Le 13 décembre 2021, le président Saïed a dévoilé une feuille de route destinée à sortir de la crise politique avec un scrutin législatif prévu en décembre 2022, après révision de la loi électorale et un référendum, en juillet 2022, pour amender la Constitution. La «consultation populaire» électronique qu’il a initiée est organisée pour faire émerger des idées qui doivent servir de base aux amendements constitutionnels. Un procédé singulier qui illustre les méthodes «populistes» du chef de l’Etat tunisien, selon ses détracteurs et une opposition qui dénonce une vacillation du dispositif politico-institutionnel dans le pays.
«Le pays nage en pleine incertitude politique même après l’annonce par M. Saïed de sa feuille de route qui ne semble pas rassurer les partenaires, ni à l’intérieur ni à l’extérieur», a indiqué à ce sujet à l’AFP le politologue Hamza Meddeb. «On n’a jamais essayé en Tunisie ce genre de référendum et on ne sait pas comment le Président compte organiser ces consultations. Il y a beaucoup de points d’ombre», selon cet observateur de la scène politique tunisienne. Ces consultations débuteront «en plein malaise socio-économique avec des questionnements concernant les libertés», a ajouté M. Meddeb. Dans le budget présenté mardi, la Tunisie prévoit de creuser sa dette de six milliards d’euros supplémentaires pour relancer une économie lourdement affectée par les crises politique et sanitaire.
«Depuis le 25 juillet, il y a une seule institution et une seule personne qui décide de l’avenir de ce pays (…) et rien ne laisse croire qu’il va y avoir de l’espoir», estime Bochra Belhaj Hmida, militante politique et des droits humains. Mme Belhaj Hmida vient d’être condamnée à six mois de prison pour une plainte d’un ancien ministre remontant à 2012, un verdict dont le timing interpelle car tombé quelques jours après qu’elle a publiquement critiqué le président Saïed, soulignent des militants de l’opposition qui s’élèvent contre une répression «à visage découvert».
Vendredi, 31 janvier, le président adjoint d’Ennahdha, Noureddine Bhiri, proche du chef historique de ce mouvement, Rached Ghannouchi, a été arrêté devant son domicile. Dans un communiqué, Ennahdha a dénoncé «un kidnapping et un dangereux précédent qui marque l’entrée du pays dans le tunnel de la dictature». Le 22 décembre, l’ancien président Moncef Marzouki, vivant en France, a été condamné par contumace à quatre ans de prison pour avoir «porté atteinte à la sûreté de l’Etat à l’étranger», après avoir critiqué publiquement le pouvoir tunisien. «Tous ces procès expéditifs contre les voix critiques montrent que la justice est, malheureusement, aux ordres de celui qui gouverne», selon le politologue Hamza Meddeb.

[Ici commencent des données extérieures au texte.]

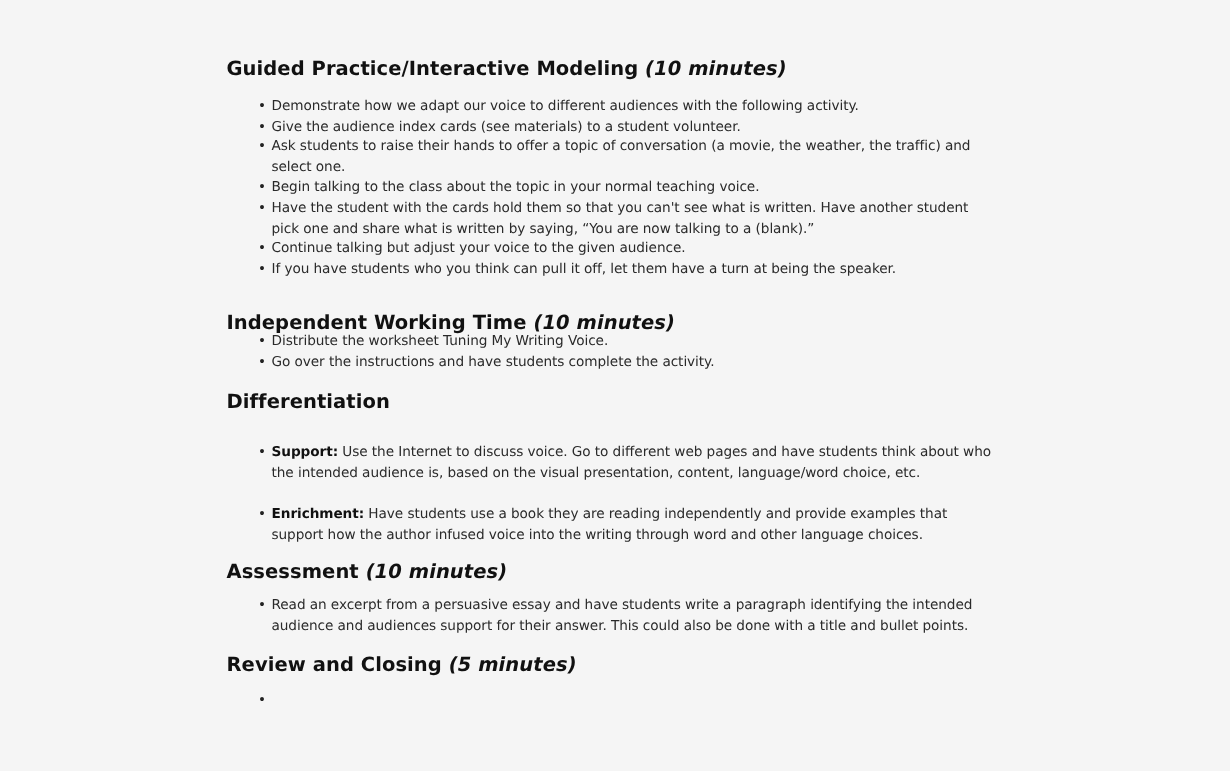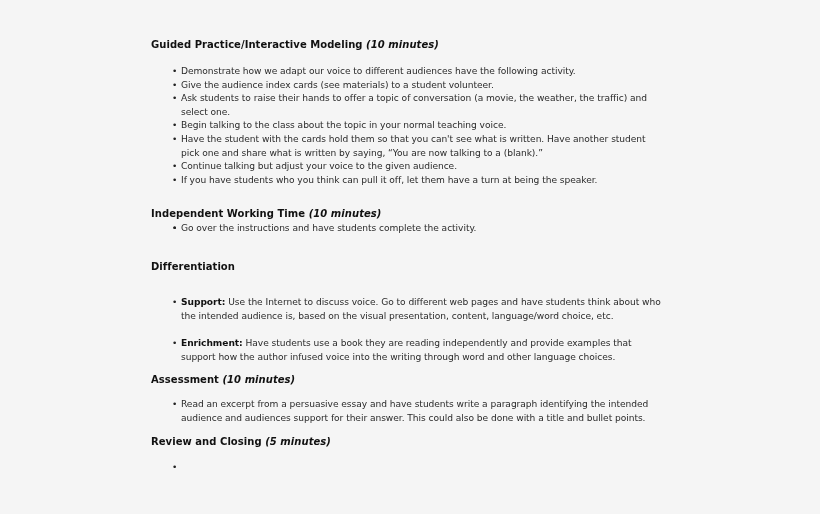--- a/index.html
+++ b/index.html
@@ -24,7 +24,7 @@
     .heading {
       position: absolute;
       left: 0;
-      font-size: 10px;
+      font-size: 13px;
       font-weight: bold;
       color: #111;
       white-space: nowrap;

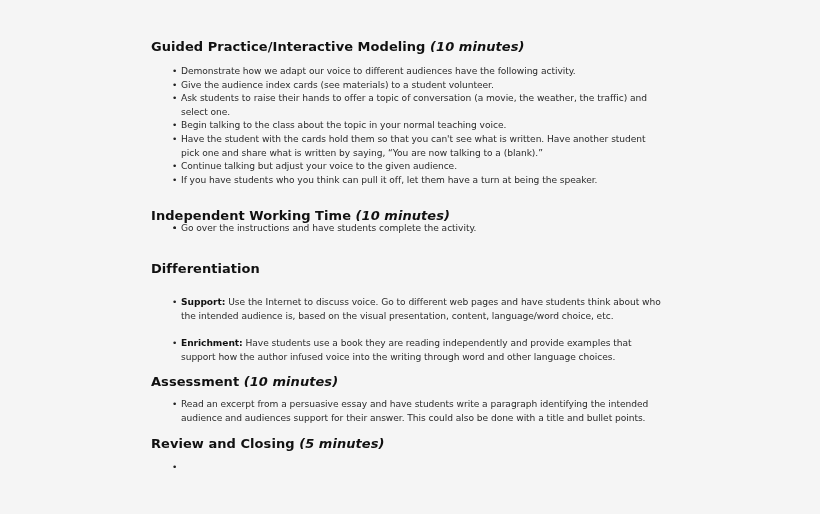--- a/index.html
+++ b/index.html
@@ -74,7 +74,7 @@
     <span class="dur">(10 minutes)</span>
   </div>
   <ul class="list" style="top:65px;">
-    <li class="item"><span class="bullet">•</span><span>Demonstrate how we adapt our voice to different audiences have the following activity.</span></li>
+    <li class="item"><span class="bullet">•</span><span>Demonstrate how we adapt our voice to different audiences with the following activity.</span></li>
     <li class="item"><span class="bullet">•</span><span>Give the audience index cards (see materials) to a student volunteer.</span></li>
     <li class="item"><span class="bullet">•</span><span>Ask students to raise their hands to offer a topic of conversation (a movie, the weather, the traffic) and
 select one.</span></li>

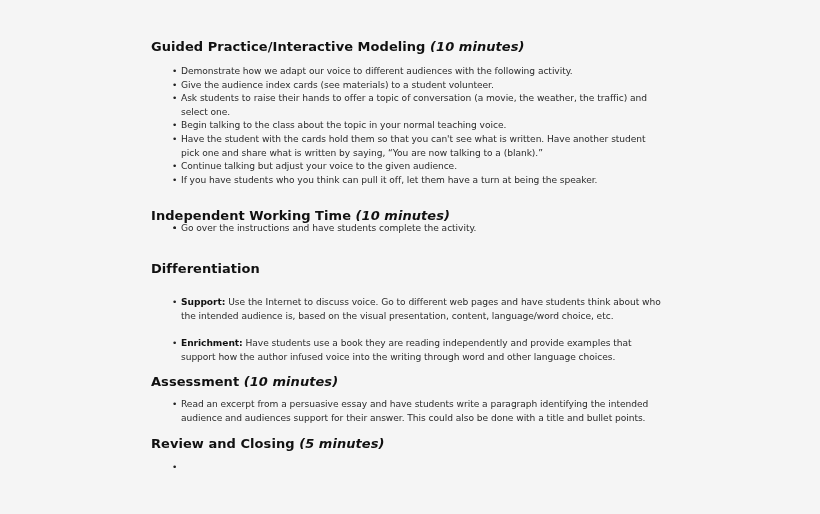--- a/index.html
+++ b/index.html
@@ -90,7 +90,7 @@
     <span class="dur">(10 minutes)</span>
   </div>
   <ul class="list" style="top:222px;">
-    <li class="item"><span class="bullet">•</span></li>
+    <li class="item"><span class="bullet">•</span><span>Distribute the worksheet Tuning My Writing Voice.</span></li>
     <li class="item"><span class="bullet">•</span><span>Go over the instructions and have students complete the activity.</span></li>
   </ul>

L’organisation de défense des droits humains Human Rights Watch (HRW) a dénoncé la multiplication, depuis le 25 juillet, de poursuites judiciaires visant divers opposants, qui s’appuient, selon HRW, sur des lois «répressives». Le Syndicat national des journalistes en Tunisie a, lui, mis en garde contre «un danger imminent menaçant la liberté de la presse, des médias et d’expression». Des opposants au coup de force de M. Saïed, membres du collectif «Citoyens contre le coup d’Etat», ont entamé le 23 décembre une grève de la faim pour protester contre une «abolition complète des libertés». Le groupe a appelé au boycott de la «consultation populaire». L’Union générale tunisienne du travail (UGTT) affiche, depuis des semaines, une position critique à l’égard des décisions du président Saïed dont celles d’amender la Constitution, qui n’est pas une priorité, selon le puissant syndicat. Elu en 2019 avec près de 73% des suffrages, le président Saïed continue de jouir d’une popularité solide.